Carnival of Souls (1962) Review
This article was written exclusively for The Film Magazine by Scott Z. Walkinshaw.
Carnival of Souls (1962)
Director: Herk Harvey
Screenwriter: John Clifford
Starring: Candace Hilligoss, Sidney Berger, Frances Feist, Art Ellison, Herk Harvey
A director’s influence is often a sign of the strong, illustrious career they have built over time. What a bittersweet thing it is, then, to find a director whose work is so influential, yet entirely singular. Such is the case of Herk Harvey, whose only feature film remains 1962’s eerie chiller Carnival of Souls. Like Charles Laughton’s The Night of the Hunter (1955), Harvey’s film is an example of so much directorial promise never to be seen again. However, like other genre classics, the shadow of Carnival of Souls has been cast on the rest of horror cinema history.

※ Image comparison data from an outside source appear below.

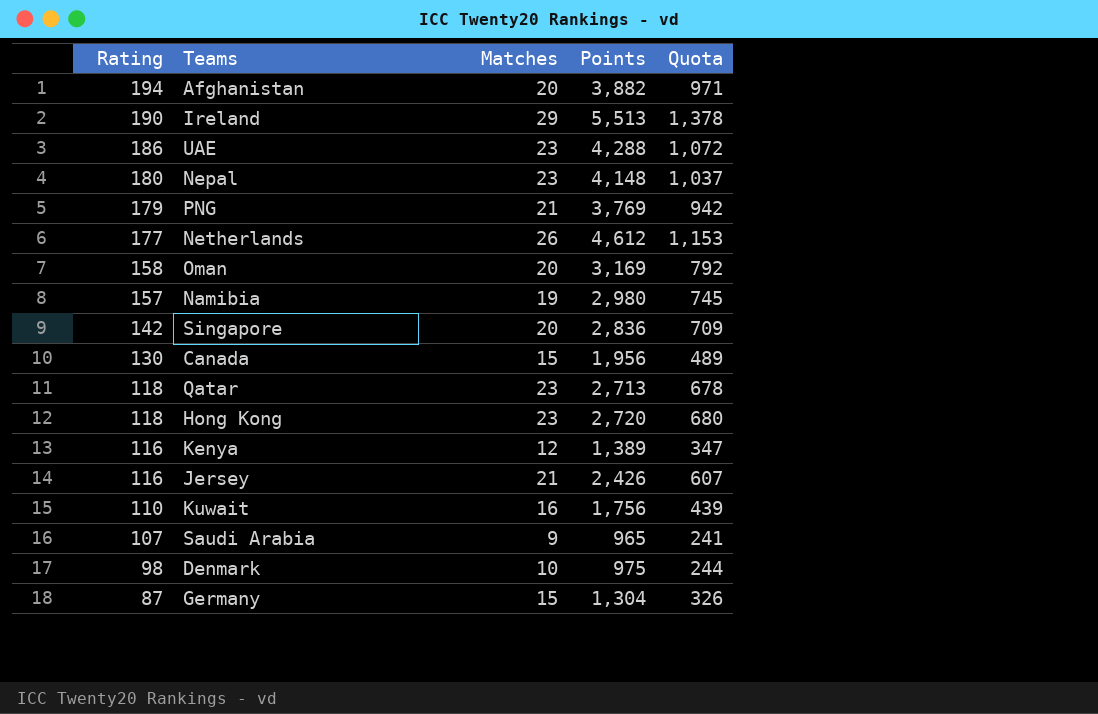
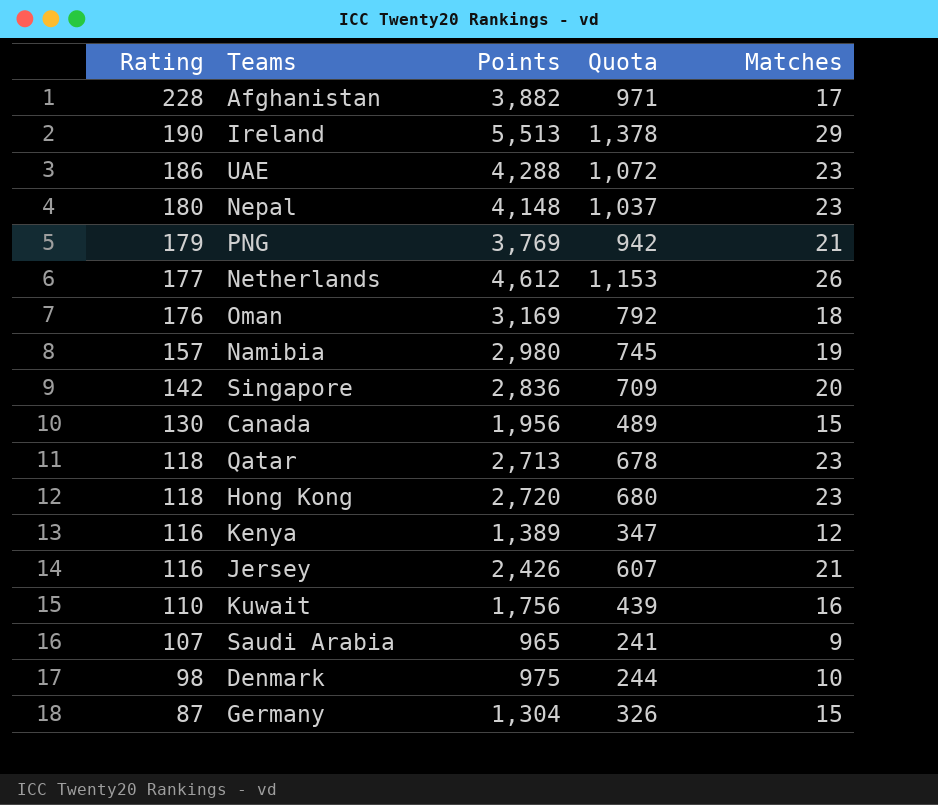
column Matches | position: 3 -> 5
Afghanistan | Rating: 194 -> 228
Afghanistan | Matches: 20 -> 17
Oman | Rating: 158 -> 176
Oman | Matches: 20 -> 18

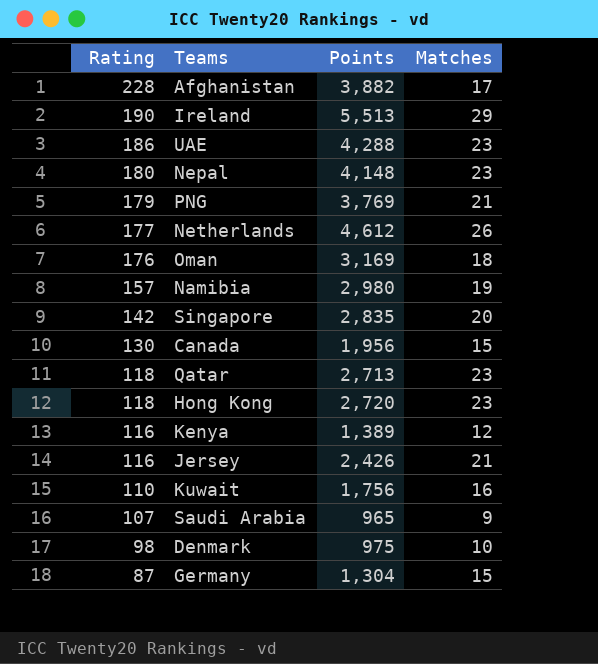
column Quota | formula: [Points] * 0.25 -> none
Singapore | Points: 2,836 -> 2,835

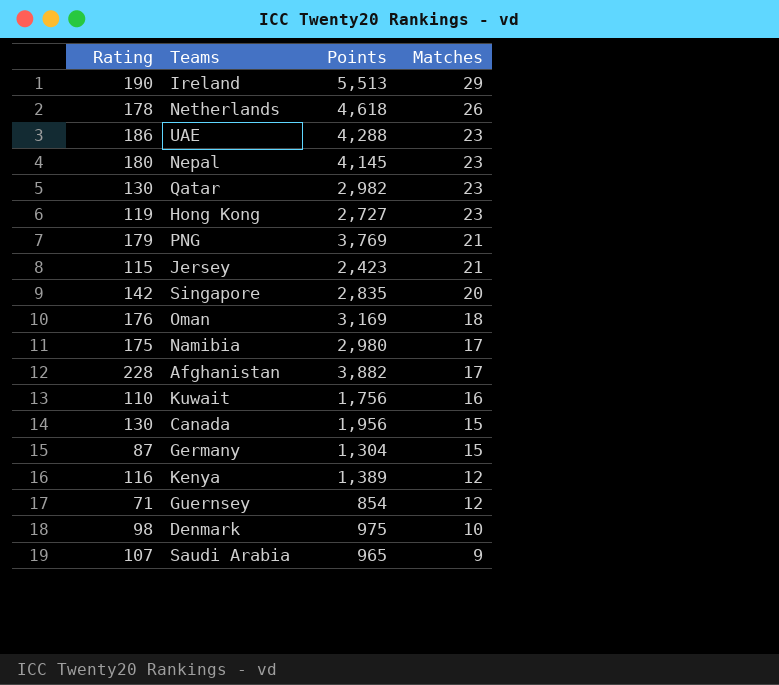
row order: Rating descending -> Matches descending
Netherlands | Rating: 177 -> 178
Netherlands | Points: 4,612 -> 4,618
Nepal | Points: 4,148 -> 4,145
Qatar | Rating: 118 -> 130
Qatar | Points: 2,713 -> 2,982
Hong Kong | Rating: 118 -> 119
Hong Kong | Points: 2,720 -> 2,727
Jersey | Rating: 116 -> 115
Jersey | Points: 2,426 -> 2,423
Namibia | Rating: 157 -> 175
Namibia | Matches: 19 -> 17
row Guernsey: none -> 71 | 854 | 12

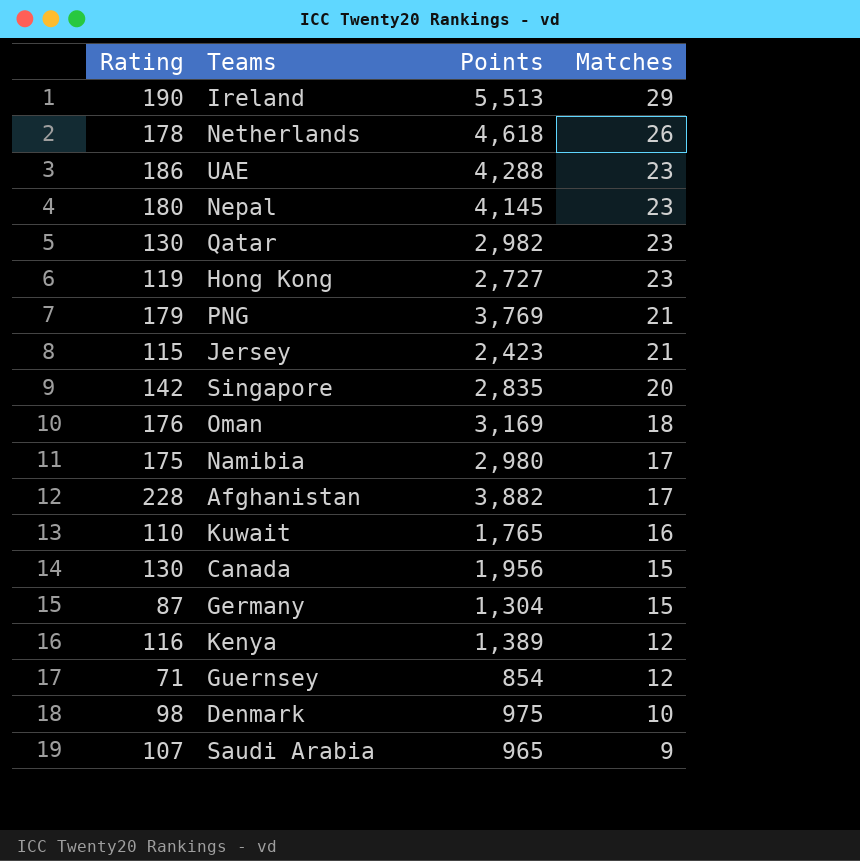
Kuwait | Points: 1,756 -> 1,765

The film begins with a drag race between two cars which quickly leads up to a wooden bridge. One of the cars loses control and plummets into the river below. When the townsfolk gather and dredge the river, they struggle to find the car or its three inhabitants. Eventually, a lone woman, Mary Henry (Candace Hilligoss), emerges on the bank, dazed and covered in mud. It is unclear how she pulled herself free from the sunken wreckage, but within a couple of days she has decided to leave her accident in the past and start a new life in Salt Lake City, taking a position as a church organist. She seems unaffected by her ordeal until she is startled by a ghostlike face shining in the middle of the road. As much as Mary tries to settle into her new home, she cannot escape the gaze of the ghoul or the abandoned pavilion that seems to hold an untold spell on her.
An interesting central character for 1962, Mary is largely a self-assured, solitary person. Despite her position as an organist, she seems to reject religion, and much like The Haunting’s Eleanor Lance, there are undertones of possible homosexuality or asexuality that provide an entirely different personality to the genre for this time. Mary spends a lot of her time blocking the relentless advances of her neighbour John Linden, a recognisable kind of slime who mistakes Mary’s fear of being alone for sexual interest. Further condescension and dismissal come from the other men in town, often in supposedly safe spaces like the church or a doctor’s office. On more than one occasion, Mary finds herself stepping into a reality in which she literally cannot be seen or heard, but even before this it seems she is destined to be ignored.
Carnival’s dreamlike narrative almost feels like a precursor to Kubrick’s The Shining, with Mary floating from scene to scene, blindly drawn to the places that call her. Like that film, there is a persisting feeling of personal isolation, and the foreboding sense that something may be paying attention to you after all. Mary’s watcher comes in the form of the ever-silent man (played by Harvey himself), black-eyed and pallid-faced, like a skull there to remind her of the fate she inexplicably escaped. Or has she? Is this a spiritual entity hell-bent on dragging her back to the darkness she avoided, or the psychological manifestation of her trauma beginning to creep into her life? The beauty of Carnival lies in this ambiguity.
The movie’s imprint can be seen on the filmography of David Lynch, and films like The Sixth Sense, both in story and style. Even Tim Burton’s Beetlejuice appears to owe a debt to Harvey’s ghostly fable. So why has Carnival of Souls not become a household name like the other hallmarks of 60s horror?
Being an independent film meant a lack of prominent distribution, and, due to copyrighting errors, the film instantly fell into the American public domain, existing in multiple different cuts depending where it played. Even more-so than fellow indie Night of the Living Dead, however, it never feels cheap despite its shoestring budget of just over $30,000 – the European influence of Bergman adding a touch of aesthetical class to Harvey’s industrial filmmaking techniques and understanding. Still, there is arguably no other genre in which a film benefits more from being branded a cult classic. If Carnival can’t join the ranks of the A-listers, there is certainly no shame in its dedicated following of midnight screenings and festival showings that revived its rightful reputation within the horror canon.
With its black & white cinematography and sinisterly askew atmosphere, fans of ‘The Twilight Zone’ should find much to enjoy in Carnival of Souls. By modern standards, the film may not illicit as many scares as it would have on release, but like Hill House or the Overlook Hotel, it is hard to look at the Saltair pavilion without expecting to see a hundred eyes looking back at you from its dark recesses. The question is, do you dare to look?